All three run only when enable_mcp_embedded=true. The default CI matrix leg stays at enable_mcp_embedded=false — the embedded-MCP CI leg is additive, one leg.
Answered questions (for the ADR)¶
- Transport surface? All three: SSE, UDS, stdio — chosen in the AskUserQuestion round on 2026-04-20.
- JSON library? cJSON, vendored under
subprojects/cJSON/. - SSE server? Mongoose, MIT variant, vendored under
subprojects/mongoose/. - Build flag?
-Denable_mcp_embedded=falsedefault, plus per- transport sub-flags for distro maintainers. - Threading? Dedicated MCP pthread plus two SPSC rings; measurement thread untouched except for bounded drain at frame boundaries.
- MCP spec conformance? SSE and stdio follow spec; UDS is marked a fork extension.
Open questions (for follow-up iterations)¶
- Session management: if an agent disconnects mid-measurement, do we reset state or preserve it for reconnect? Defer to the v1 implementation PR after testing with Claude Desktop.
- Tool-version negotiation: the MCP spec supports capability handshakes. v1 hardcodes
vmaf.*tool versions; v2 might need a handshake once we add mutating tools. - Per-transport rate limiting: an agent could flood the request queue. For v1 we rely on the bounded queue turning excess into
QUEUE_FULLerrors; a token bucket is a v2 concern. - TLS for SSE: v1 is loopback-only, so TLS is unnecessary. If a future v2 allows network-exposed SSE, TLS via mbedTLS is the natural next step — mongoose supports it directly.

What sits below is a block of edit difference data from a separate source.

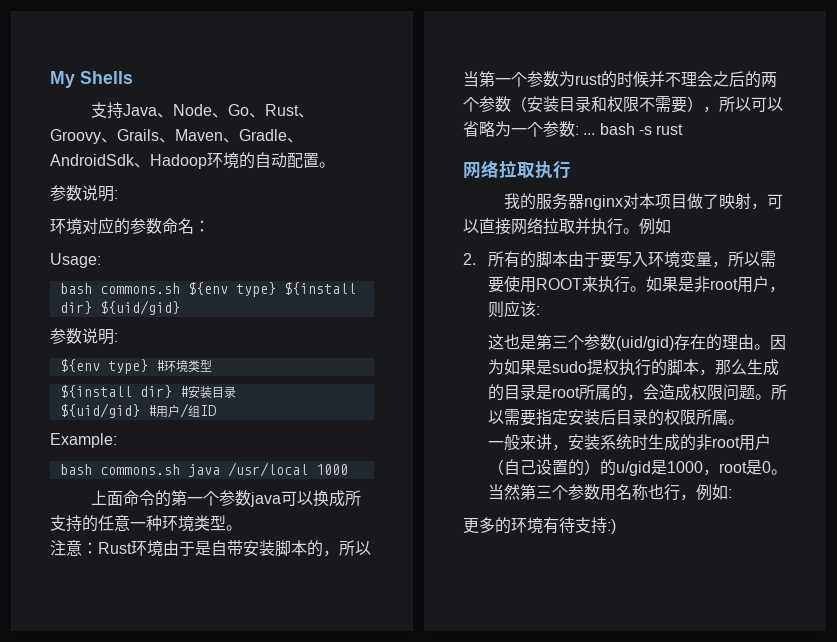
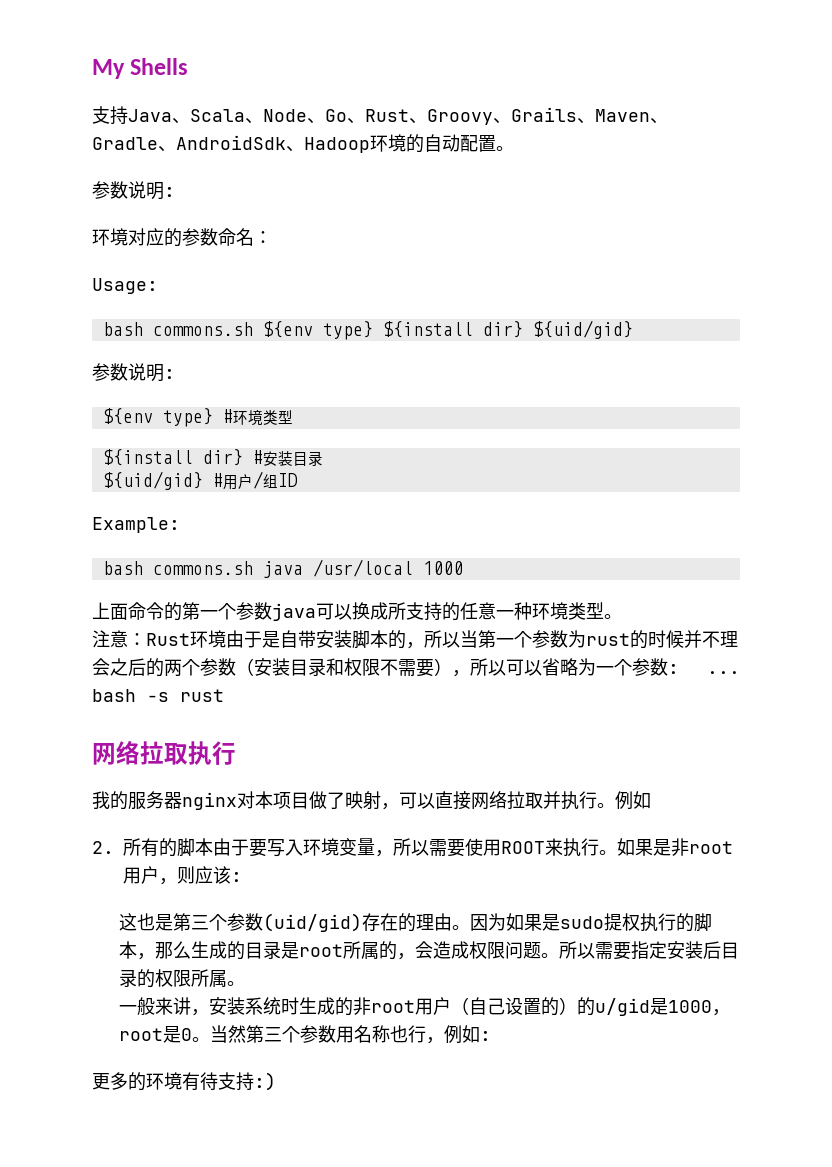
- 支持Java、Node、Go、Rust、Groovy、Grails、Maven、Gradle、AndroidSdk、Hadoop环境的自动配置。
+ 支持Java、Scala、Node、Go、Rust、Groovy、Grails、Maven、Gradle、AndroidSdk、Hadoop环境的自动配置。

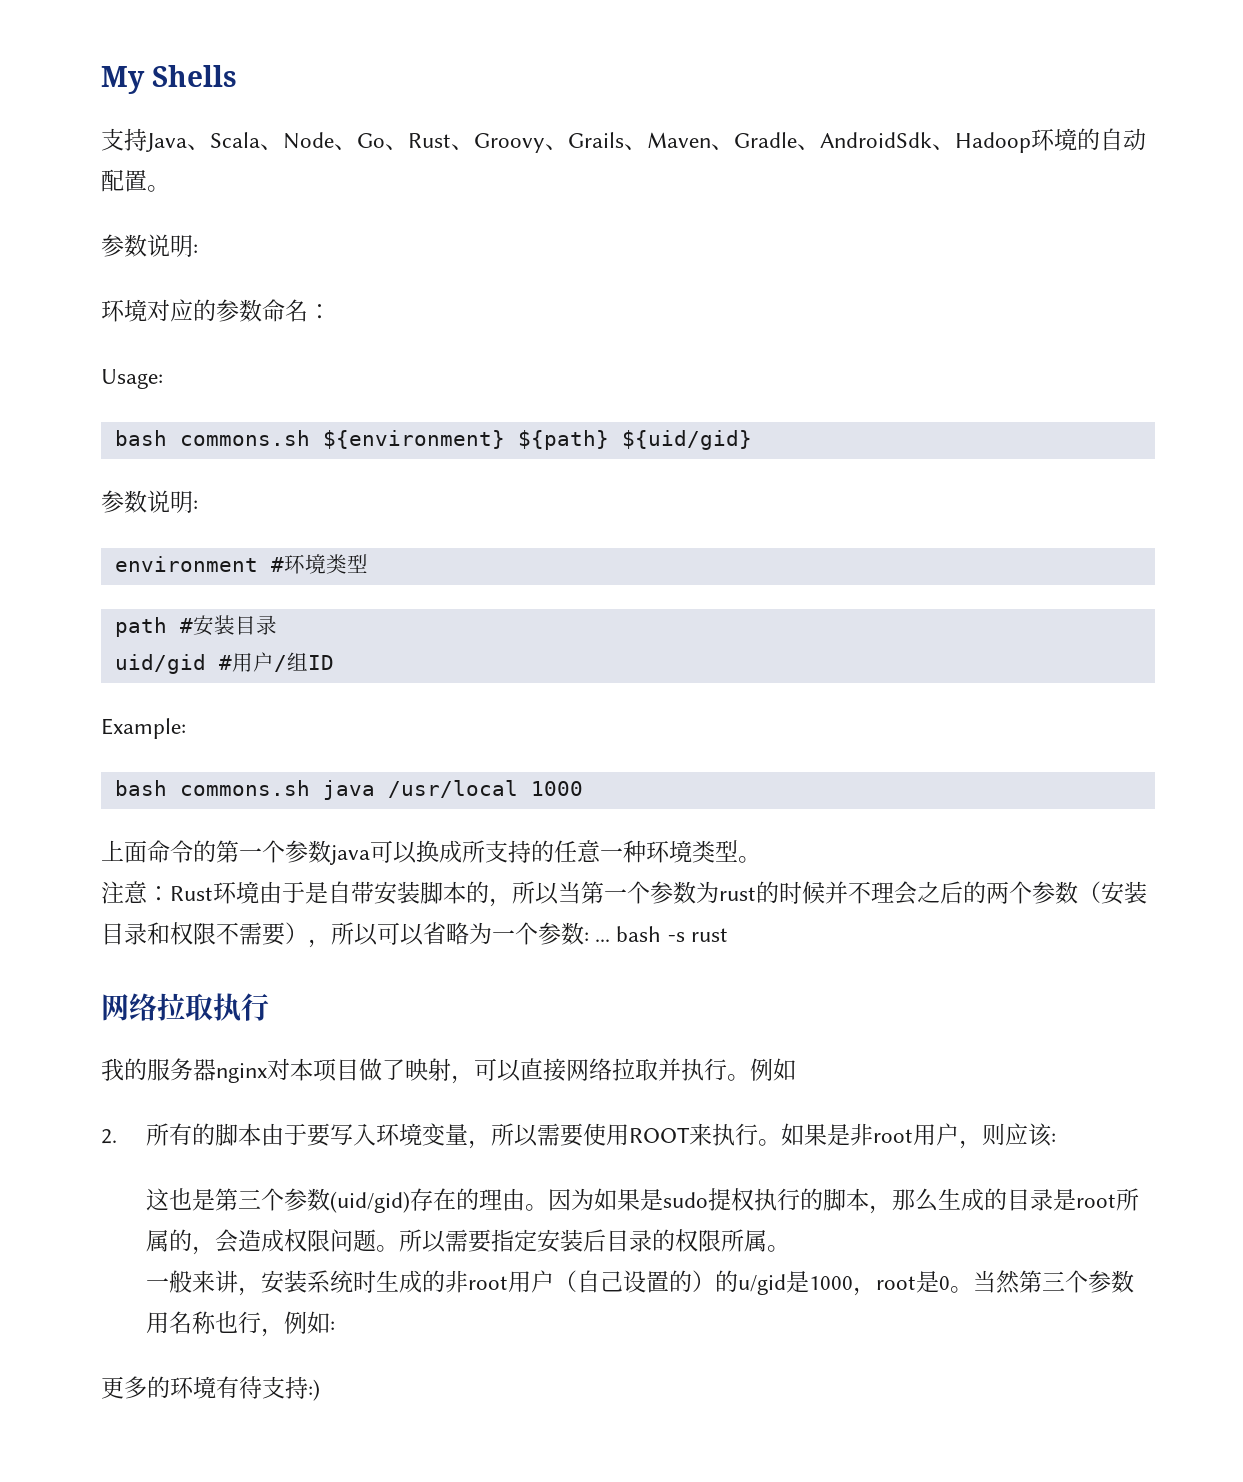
- bash commons.sh ${env type} ${install dir} ${uid/gid}
+ bash commons.sh ${environment} ${path} ${uid/gid}
- ${env type} #环境类型
+ environment #环境类型
- ${install dir} #安装目录
+ path #安装目录
- ${uid/gid} #用户/组ID
+ uid/gid #用户/组ID

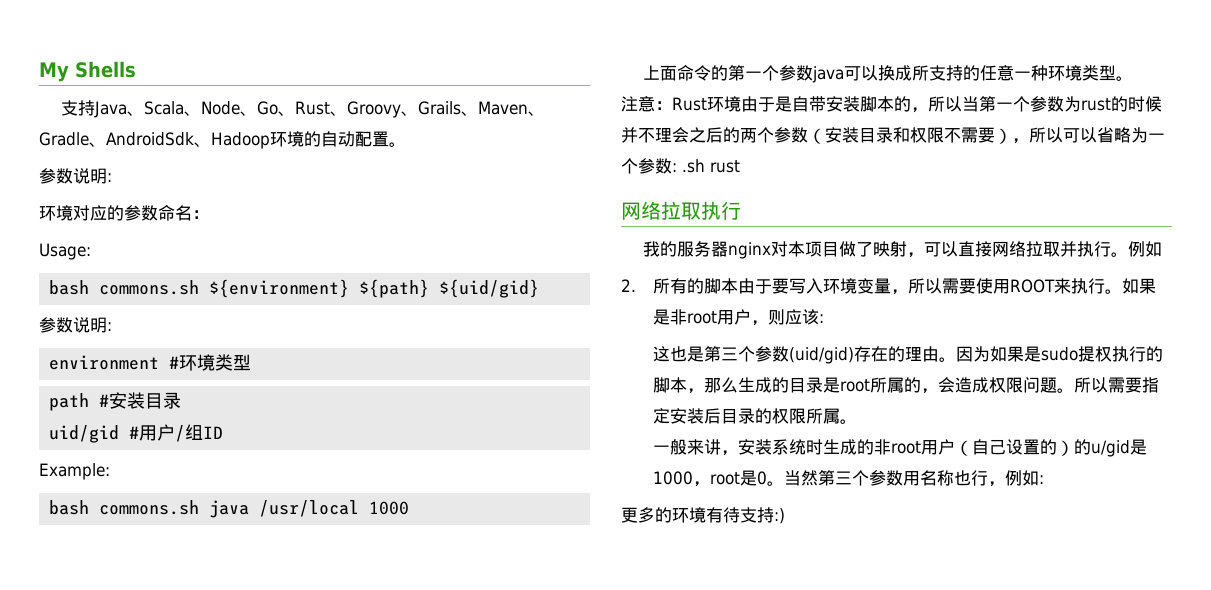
- 注意：Rust环境由于是自带安装脚本的，所以当第一个参数为rust的时候并不理会之后的两个参数（安装目录和权限不需要），所以可以省略为一个参数: ... bash -s rust
+ 注意：Rust环境由于是自带安装脚本的，所以当第一个参数为rust的时候并不理会之后的两个参数（安装目录和权限不需要），所以可以省略为一个参数: .sh rust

- Integration with the existing Python MCP server: should the embedded server delegate unsupported tools to the external Python server via a bridge? Probably not — muddles the architecture — but worth noting so we don't accidentally ship duplicative tool names.
Next steps¶
- Governance PR (this one) lands — unblocks the implementation ADRs.
- Skeleton PR:
core/src/mcp/runtime scaffold, empty transport stubs,libvmaf_mcp.hheader, build flags wired, cJSON + mongoose vendored. - SSE transport PR: end-to-end
vmaf.statusover SSE against a test harness agent. - UDS transport PR: same with
socatin the smoke test. - stdio transport PR: same with fd 3 / fd 4 framing.
- Tool-surface expansion PR:
vmaf.request_model_swap— the first mutating tool. Separate PR so the hot-swap atomic is auditable on its own. - Documentation PR:
docs/api/libvmaf_mcp.md+docs/mcp/embedded.md(the user-facing guide) + updateddocs/mcp/index.mdpointing to both the embedded and external servers.